A DOI as an identifier (not the work it may refer to). Stored in normalised non-URL form. These are sampled from the Crossref and DataCite APIs, with the sample size in proportion to the number of works a given member has.
Fields:
- _id - Normalized DOI
- pid/timestamp - ISO8601 timestamp of when DOI was sampled.
- pid/doi - Normalized DOI
- pid/doi-prefix - Prefix of the DOI (not the owner prefix).
- pid/global-member-id - Member ID as "«ra»/«internal id»"
- pid/member-id - Member ID within the RA.
- pid/ra - Registration Agency, e.g. "crossref" or "datacite".
The result of visiting a DOI's URL. This is currently done using an HTTP library, but in future an additional driver based on a web browser may be used.
Fields
- _id - Auto-generated.
- pid/doi
- pid/doi-prefix - Prefix of the DOI (not the owner prefix).
- pid/global-member-id - Member ID as "«ra»/«internal id»"
- pid/member-id - Member ID within the RA.
- pid/ra - Registration Agency, e.g. "crossref" or "datacite".
- pid/timestamp
- snapshot/resource-url - The URL returned by the Handle server at the time of indexing.
- snapshot/timestamp - ISO8601 timestamp of when snapshot was taken.
- snapshot/content-hash - Hash of returned content.

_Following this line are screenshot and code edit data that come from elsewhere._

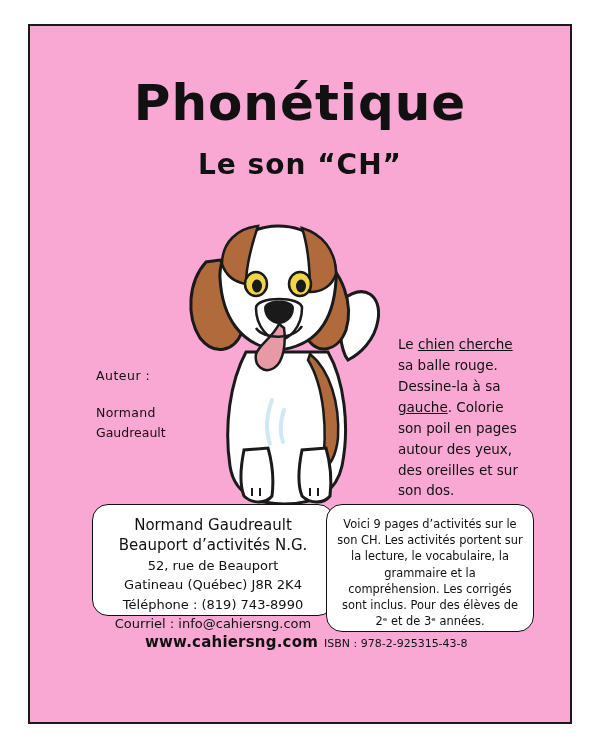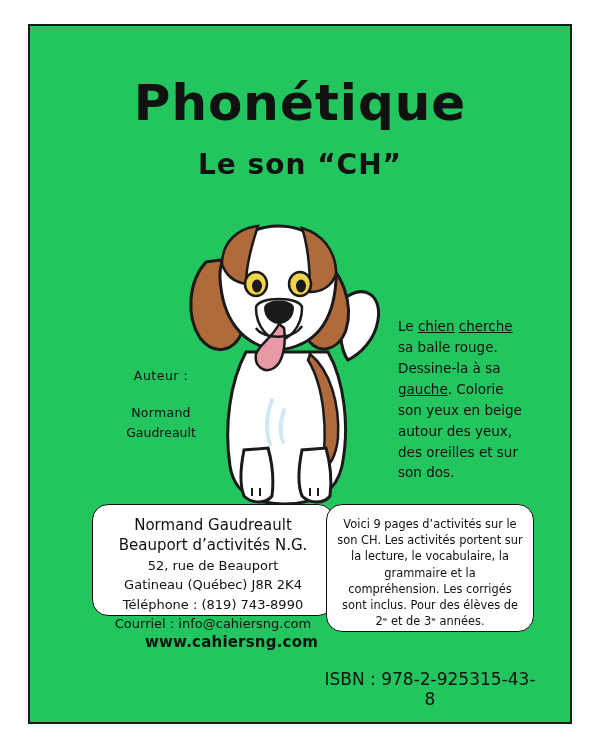"Phonétique" .sheet { background: #22c55e -> #f9a8d4 }
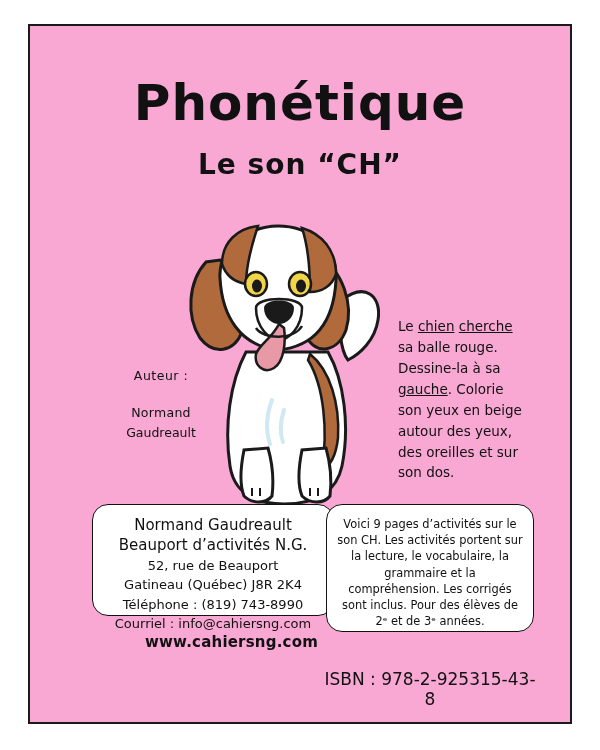"Le chien cherche" .instructions { top: 290px -> 308px }
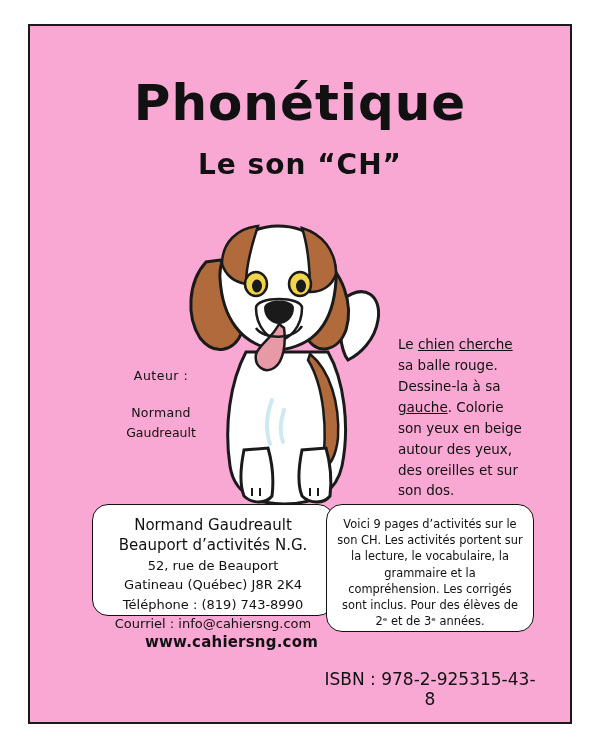"Auteur :" .author-block { text-align: center -> left }
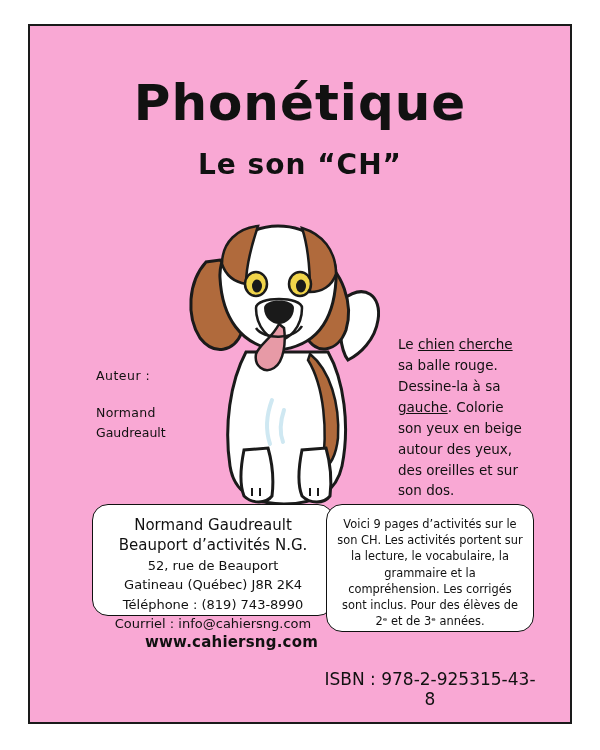"son yeux en beige" span { text: yeux en beige -> poil en pages }
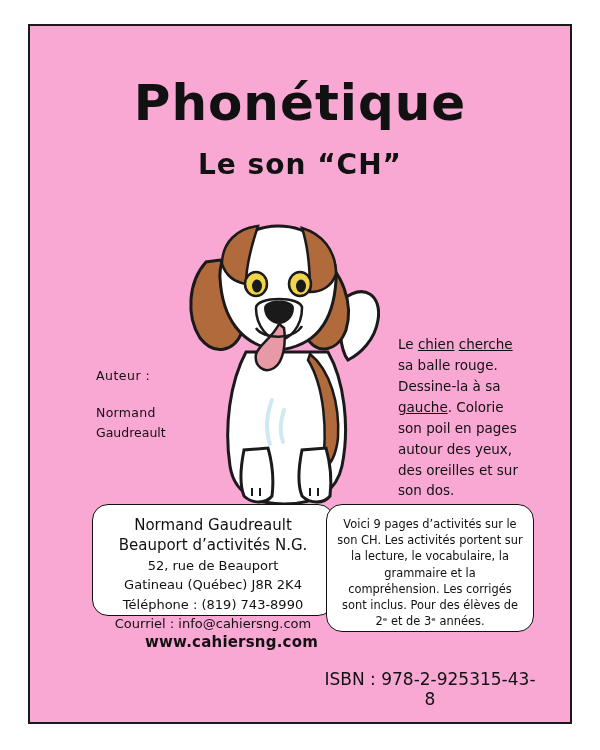"ISBN : 978-2-925315-43-8" .isbn { font-size: 17px -> 11px; margin-top: 32px -> none; text-align: center -> none }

The full retrieved content is stored in S3 using the hash as an ID.
- snapshot/urls - Array of URLs that were visited as a result of redirects.

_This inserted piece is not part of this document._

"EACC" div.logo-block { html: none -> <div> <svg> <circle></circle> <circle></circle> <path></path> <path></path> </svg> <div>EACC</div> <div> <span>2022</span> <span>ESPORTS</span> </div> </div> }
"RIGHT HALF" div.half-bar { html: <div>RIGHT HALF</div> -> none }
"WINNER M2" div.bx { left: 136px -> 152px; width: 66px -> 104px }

- snapshot/final-url-domain
- snapshot/final-url - The URL from which the content was retrieved.
- snapshot/driver - The method used to retrieve the snapshot. Currently always "http", but may be expanded to "browser" in future.
Analysis performed on a Snapshot. Because we may want to add features in future, this process is decoupled from the snapshot-saving process.
Fields
- _id - Auto-generated.
- pid/doi
- pid/doi-prefix
- pid/global-member-id
- pid/member-id
- pid/ra
- pid/resource-url
- pid/timestamp
- snapshot/timestamp
- snapshot/content-hash
- snapshot/urls
- snapshot/final-url
- snapshot/final-url-domain
- snapshot/driver
- analysis/meta-tags - A sequece of meta tags and their values, e.g
[["citation-doi", "10.5555"], ["dc.identifier", "https://doi.org/10.5555/12345678"]]

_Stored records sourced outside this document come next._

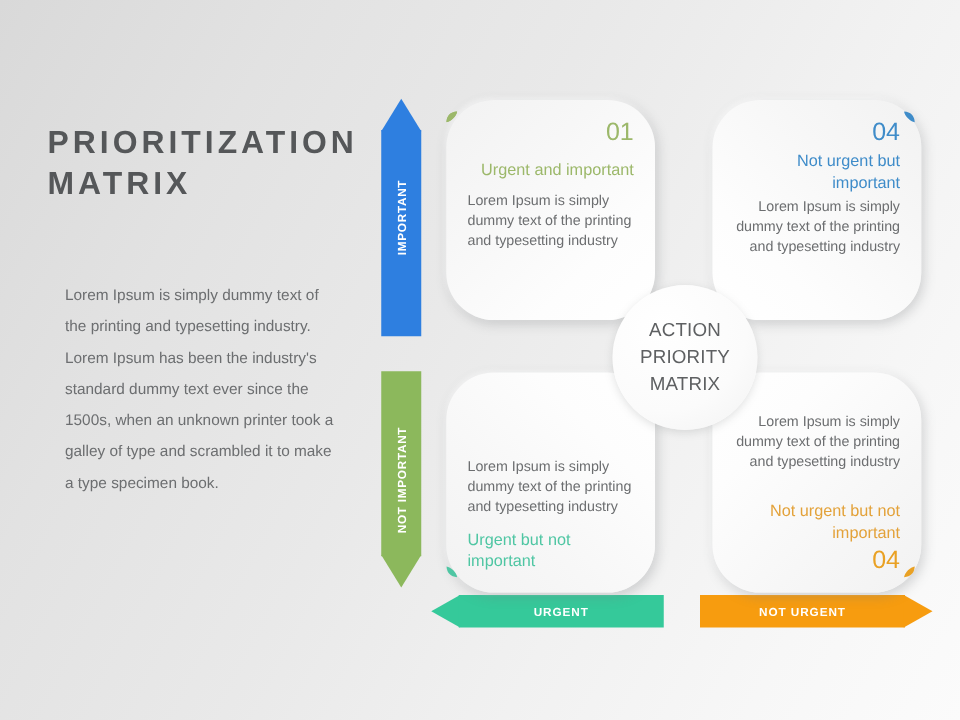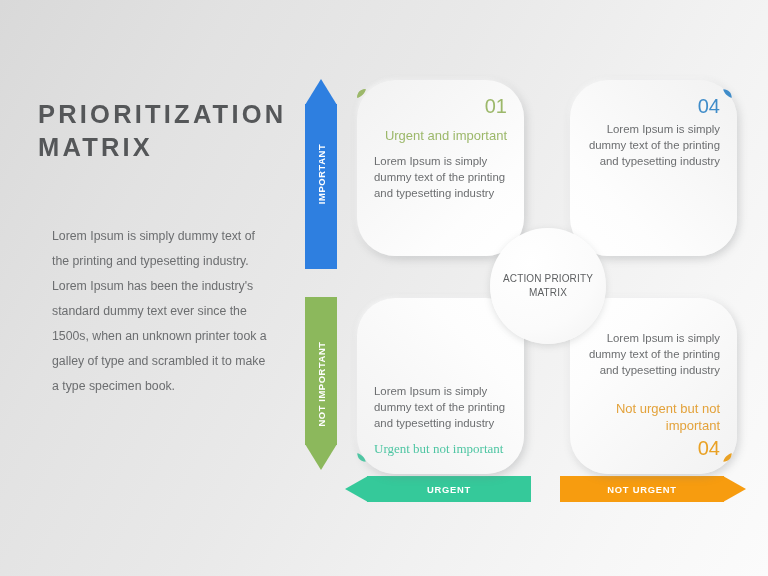"Not urgent but important" div.card-heading { html: none -> <div>Not urgent but important</div> }
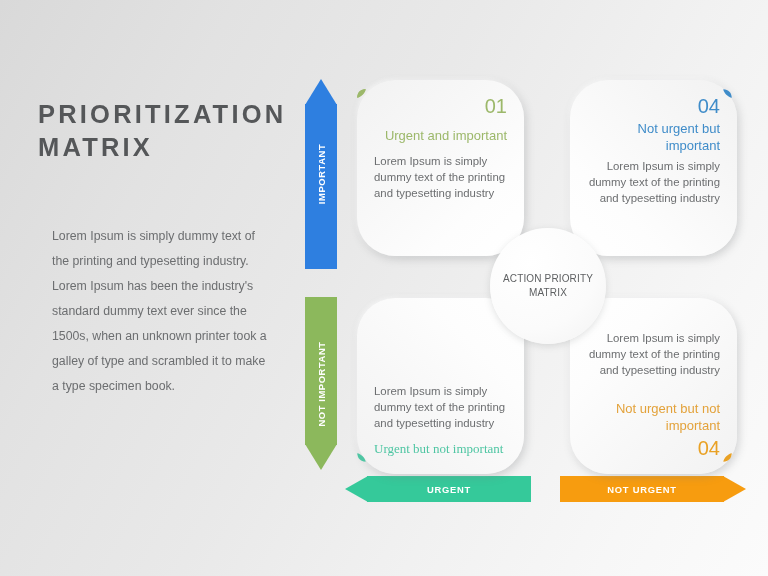"ACTION PRIORITY MATRIX" #center-label { font-size: 10px -> 15px }
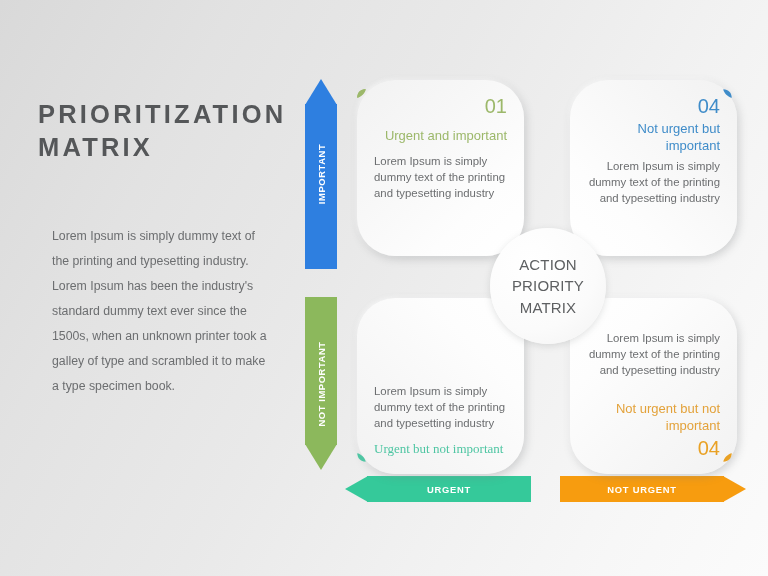"Urgent but not important" #card-03 .card-heading { font-family: Liberation Serif, serif -> none }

. - analysis/meta-tag-correctness - One of 'missing', 'conflict', 'ok' or 'incorrect'. Is the DOI unambigiously mentioned in meta tags? Duplication is OK, as long as they have the same, correct, DOI.
Two types of reports are generated: per-prefix and per-domain. Each one contains information about the domains or prefixes (respectively) that were succesfully linked.
Two artifacts are produced, prefixes-domains
and prefixes-domains-bad
. They are both in CSV format with lines of prefix,domain,ra
.
prefixes-domains
contains every combination of prefix and domain (can be many to many) where at least one DOI on that prefix resolved to a page on that domain, and the web page contained the DOI either in the meta tag, body text, or hyperlink. If a prefix had no succesful domains, then an empty field will be recorded, e.g. 10.5555,,crossref
. This means that all known prefixes are recorded.
prefixes-domains
is the same format, but it contains entries where there was at least one DOI with the given prefix that resolved to a webpage on that domain, but the DOI was not recorded on that page. Every known domain followed from a DOI is recorded.
Because there can be inconsistency, the two lists may overlap.
This needs to be run often, probably continuously, to be kept up to date. The list is meant to be additive, meaning that it could contain entries that are no longer true, but are useful for processing the historical record.